Source records section start
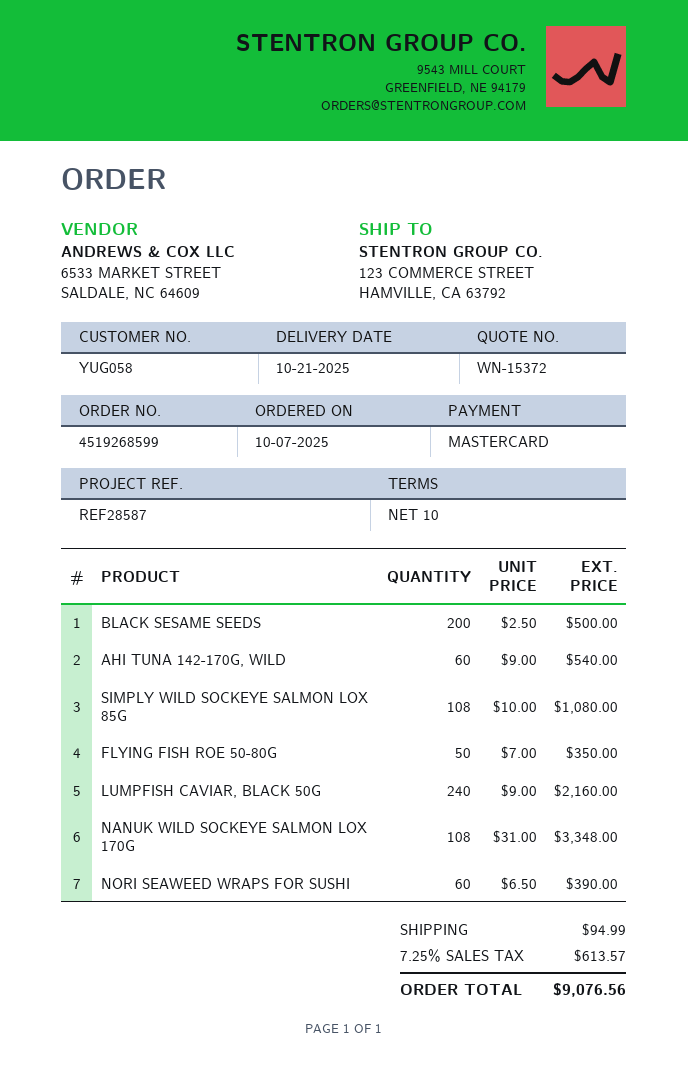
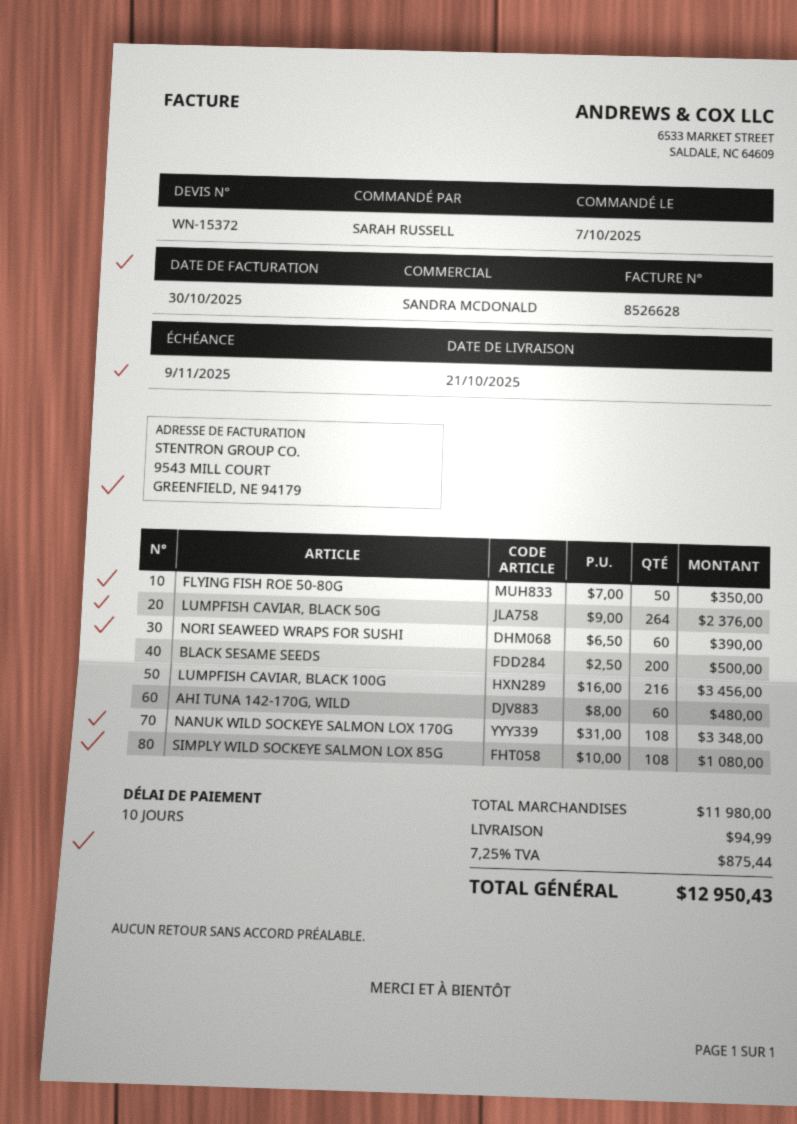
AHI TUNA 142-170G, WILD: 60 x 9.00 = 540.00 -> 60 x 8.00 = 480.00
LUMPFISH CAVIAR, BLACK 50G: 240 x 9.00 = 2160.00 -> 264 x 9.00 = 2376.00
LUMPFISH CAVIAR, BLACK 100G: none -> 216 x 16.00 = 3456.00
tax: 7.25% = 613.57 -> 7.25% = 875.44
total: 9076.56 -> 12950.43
Source records section end
All lines from the line containing "LUMPFISH CAVIAR, BLACK 50G: 240" through the end of the listing above are to be duplicated exactly; include both ends and nothing further.

LUMPFISH CAVIAR, BLACK 50G: 240 x 9.00 = 2160.00 -> 264 x 9.00 = 2376.00
LUMPFISH CAVIAR, BLACK 100G: none -> 216 x 16.00 = 3456.00
tax: 7.25% = 613.57 -> 7.25% = 875.44
total: 9076.56 -> 12950.43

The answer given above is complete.